The 39 million Medicare beneficiaries are benefitting from critical patient protections. Building on Medicare's commitment to provide essential patient protections, HHS published an Interim Final rule, in June, that includes a series of new patient protections for Medicare beneficiaries. When this rule is fully implemented, Medicare will be virtually in compliance with the patients' bill of rights, including new protections such as access to emergency services when and where the need arises, patient participation in treatment decisions, and access to specialists.
The 38 million Medicaid beneficiaries are being assured essential protections in the patients' bill of rights. In September, the Health Care Financing Administration published a Notice of Proposed Rulemaking (NPRM) adding new patients' protections for Medicaid beneficiaries, such as access to specialists and an expedited independent appeals process to bring the program in compliance with the patients' bill of rights, where possible.
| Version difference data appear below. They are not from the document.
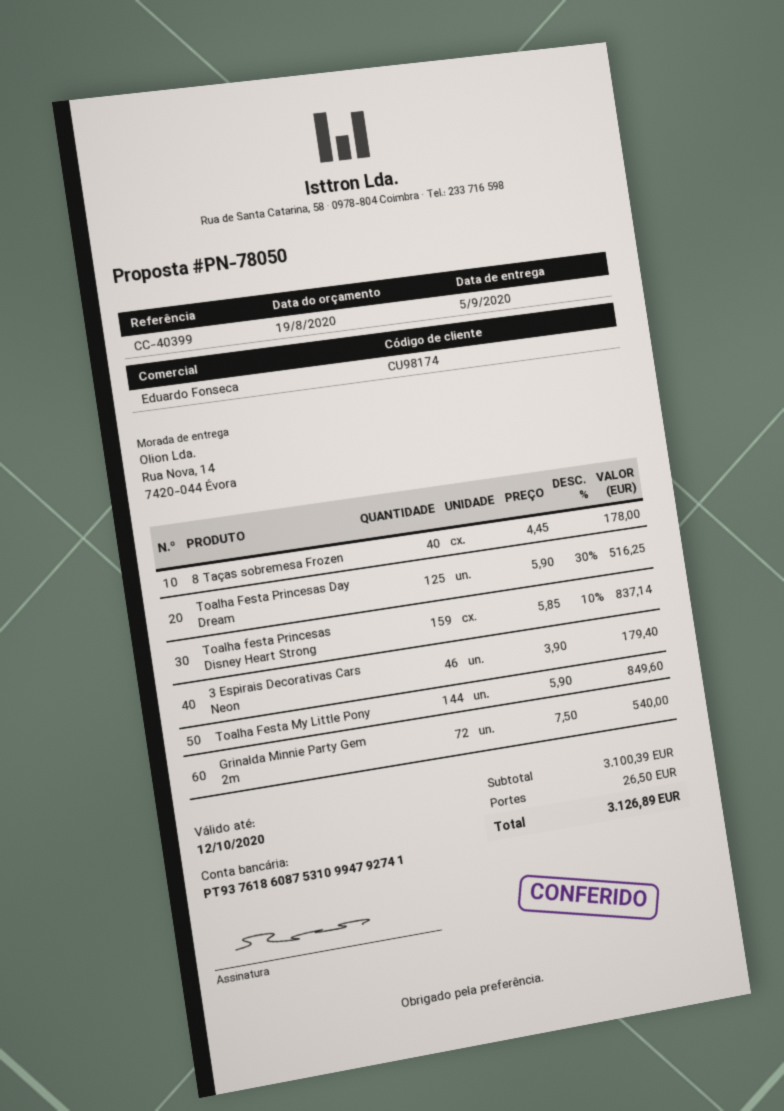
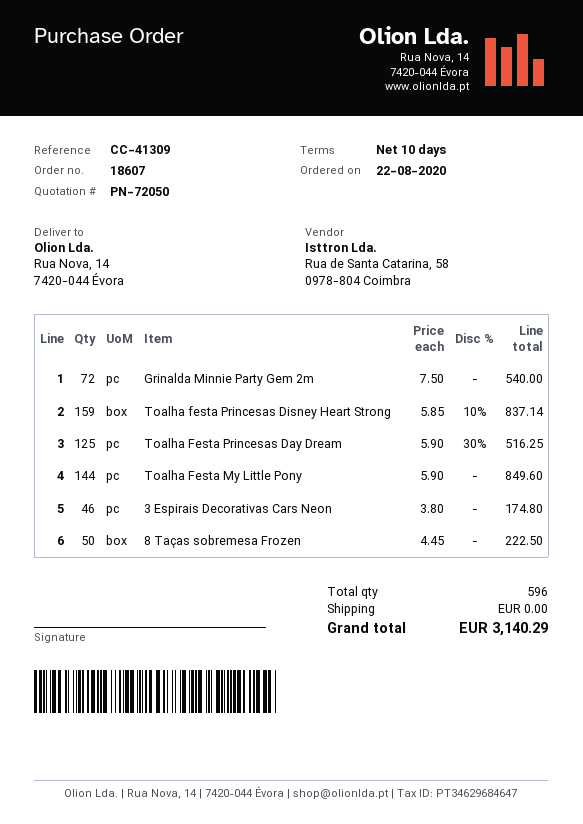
quote number: PN-78050 -> PN-72050
reference: CC-40399 -> CC-41309
8 Taças sobremesa Frozen: 40 x 4.45 = 178.00 -> 50 x 4.45 = 222.50
3 Espirais Decorativas Cars Neon: 46 x 3.90 = 179.40 -> 46 x 3.80 = 174.80
shipping: 26.50 -> 0.00
total: 3126.89 -> 3140.29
Over eight million Americans will receive the protections in the patients' bill of rights by the end of this year as a result of the new policy directive assured by the Defense Department's Military Health System (MHS). In response to the President's directive, DoD issued "The Patients' Bill of Rights and Responsibilities in the Military Health System," a major policy directive to all participants in the MHS. This directive outlined new protections for the over 8 million beneficiaries served by MHS, including access to appropriate specialists for women's health needs and chronic illnesses and rights for the full discussion of treatment options and of financial incentives. With this directive, which will be fully implemented by the end of this year, DoD will now be in compliance with the patients' bill of rights.
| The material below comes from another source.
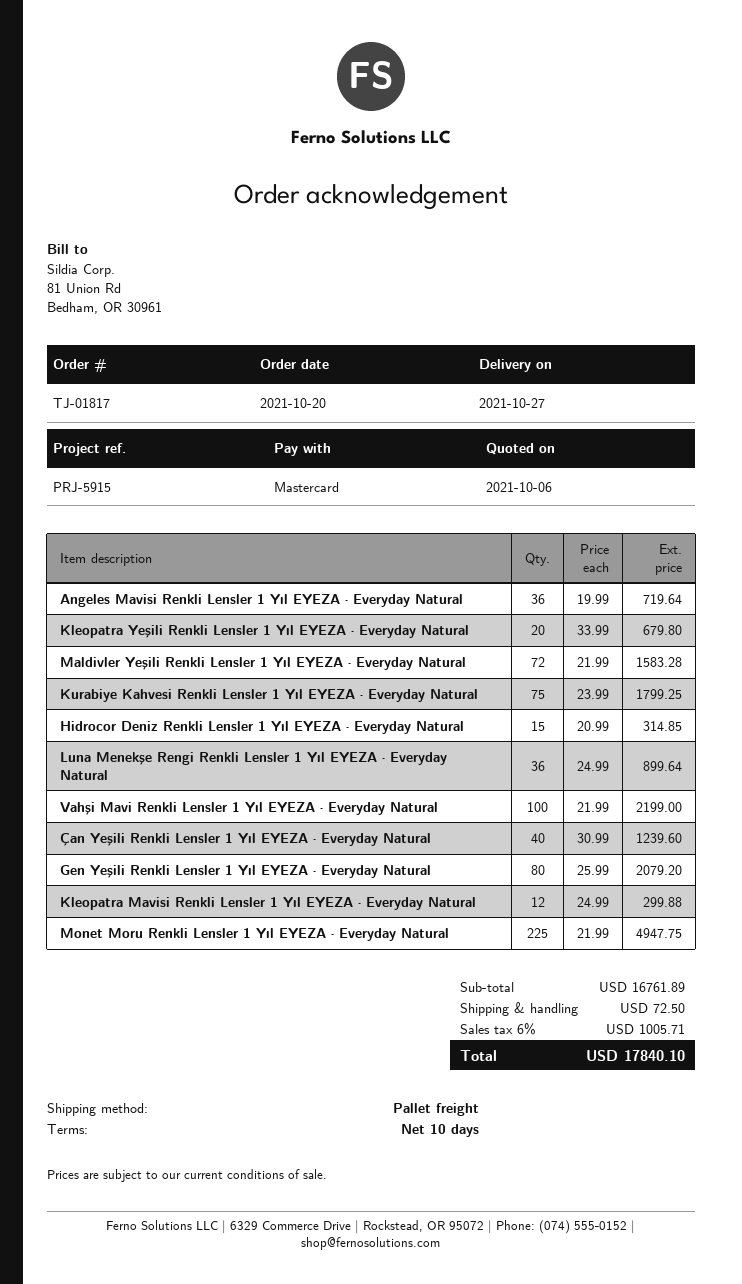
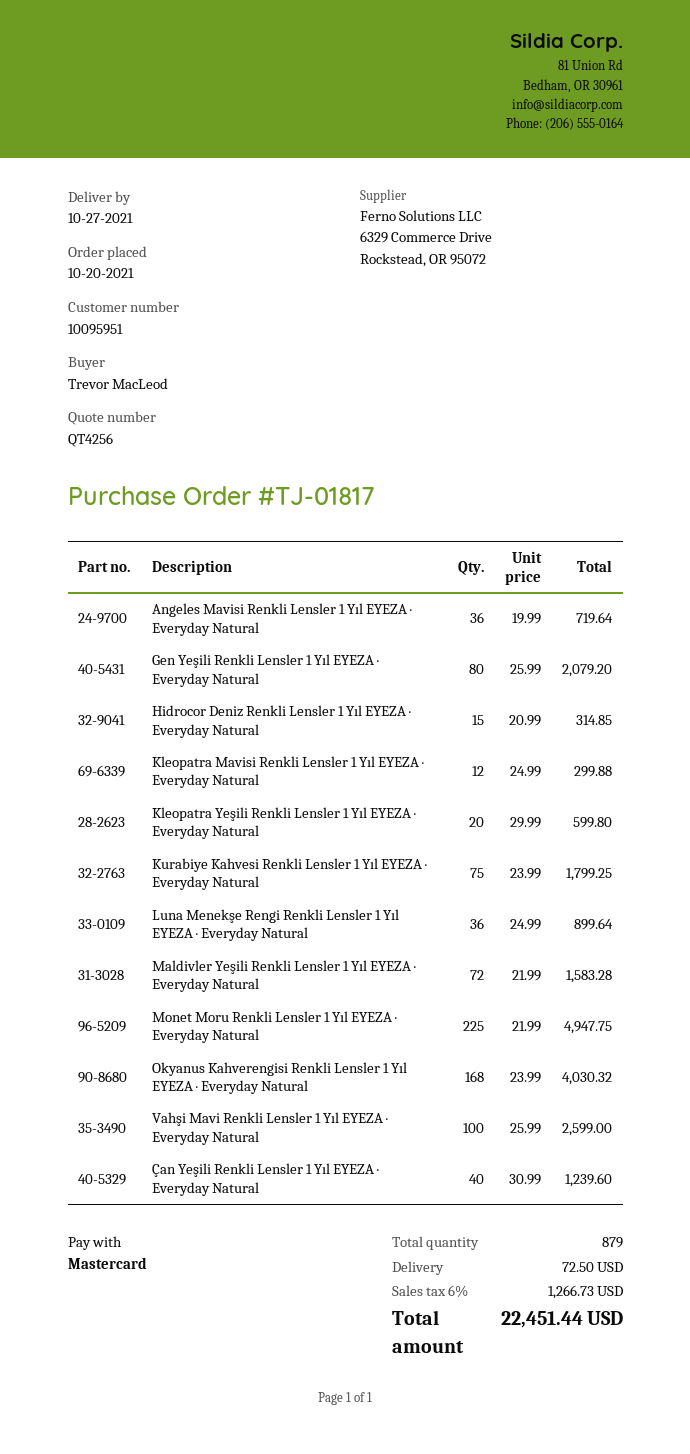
Kleopatra Yeşili Renkli Lensler 1 Yıl EYEZA · Everyday Natural: 20 x 33.99 = 679.80 -> 20 x 29.99 = 599.80
Vahşi Mavi Renkli Lensler 1 Yıl EYEZA · Everyday Natural: 100 x 21.99 = 2199.00 -> 100 x 25.99 = 2599.00
Okyanus Kahverengisi Renkli Lensler 1 Yıl EYEZA · Everyday Natural: none -> 168 x 23.99 = 4030.32
tax: 6% = 1005.71 -> 6% = 1266.73
total: 17840.10 -> 22451.44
Over three million veterans are or will soon be assured virtually all patient protections. In July, the Department of Veteran Affairs (DVA) issued an Information Memorandum to participating health providers announcing its intention to have an external appeals process in place by the end of the year. Similarly, DVA established a task force to make recommendations as to how best implement information disclosure requirements consistent with Commission's recommendations and has developed a new brochure to provide beneficiaries the necessary information. With the implementation of these new protections, DVA is in virtual compliance with the patients' bill of rights.
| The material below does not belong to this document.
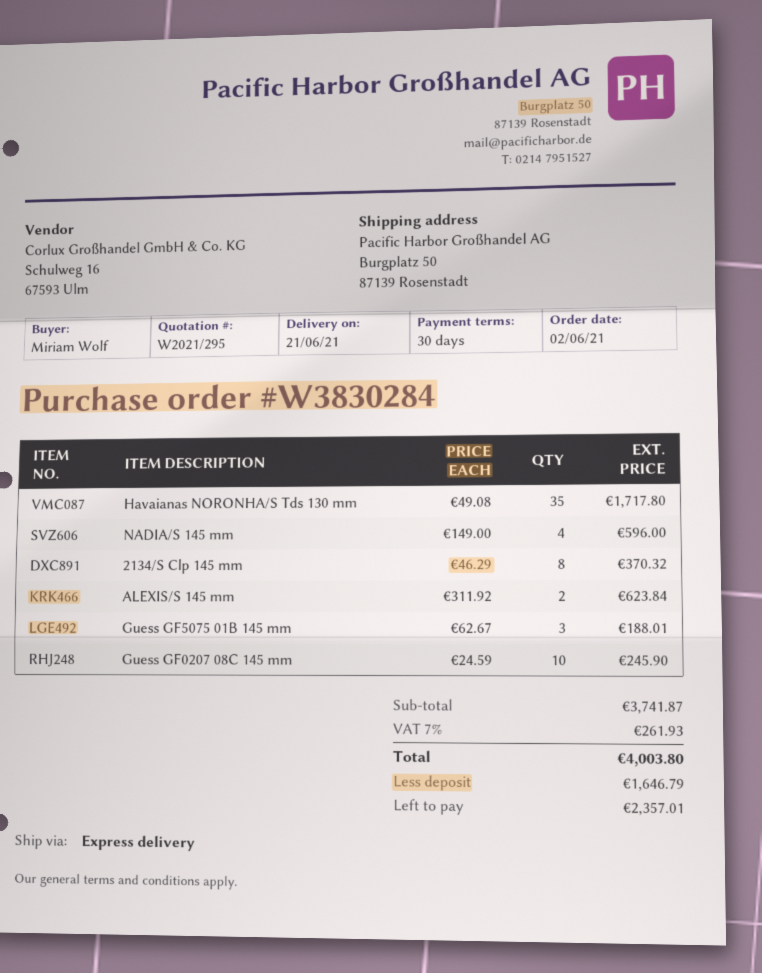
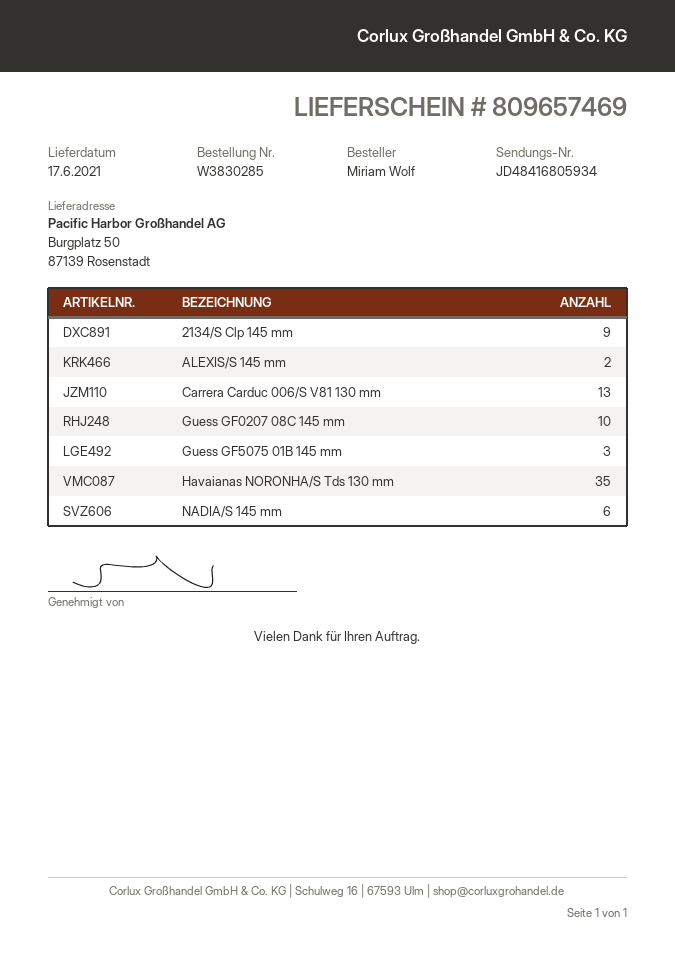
order number: W3830284 -> W3830285
delivery date: 2021-06-21 -> 2021-06-17
NADIA/S 145 mm: 4 -> 6
2134/S Clp 145 mm: 8 -> 9
Carrera Carduc 006/S V81 130 mm: none -> 13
The 125 million Americans covered by ERISA still are not assured critical patient protections because the Department of Labor does not have the authority to implement them without legislation. DoL oversees the Employee Retirement Income Security Act (ERISA), governing approximately 2.5 million private sector health plans, that cover about 125 million Americans, issued a new regulation to implement an expedited internal appeals process and information disclosure requirements. However, DoL's report underscores that unless Congress passes Federal legislation, they do not have the authority to implement most patient protections.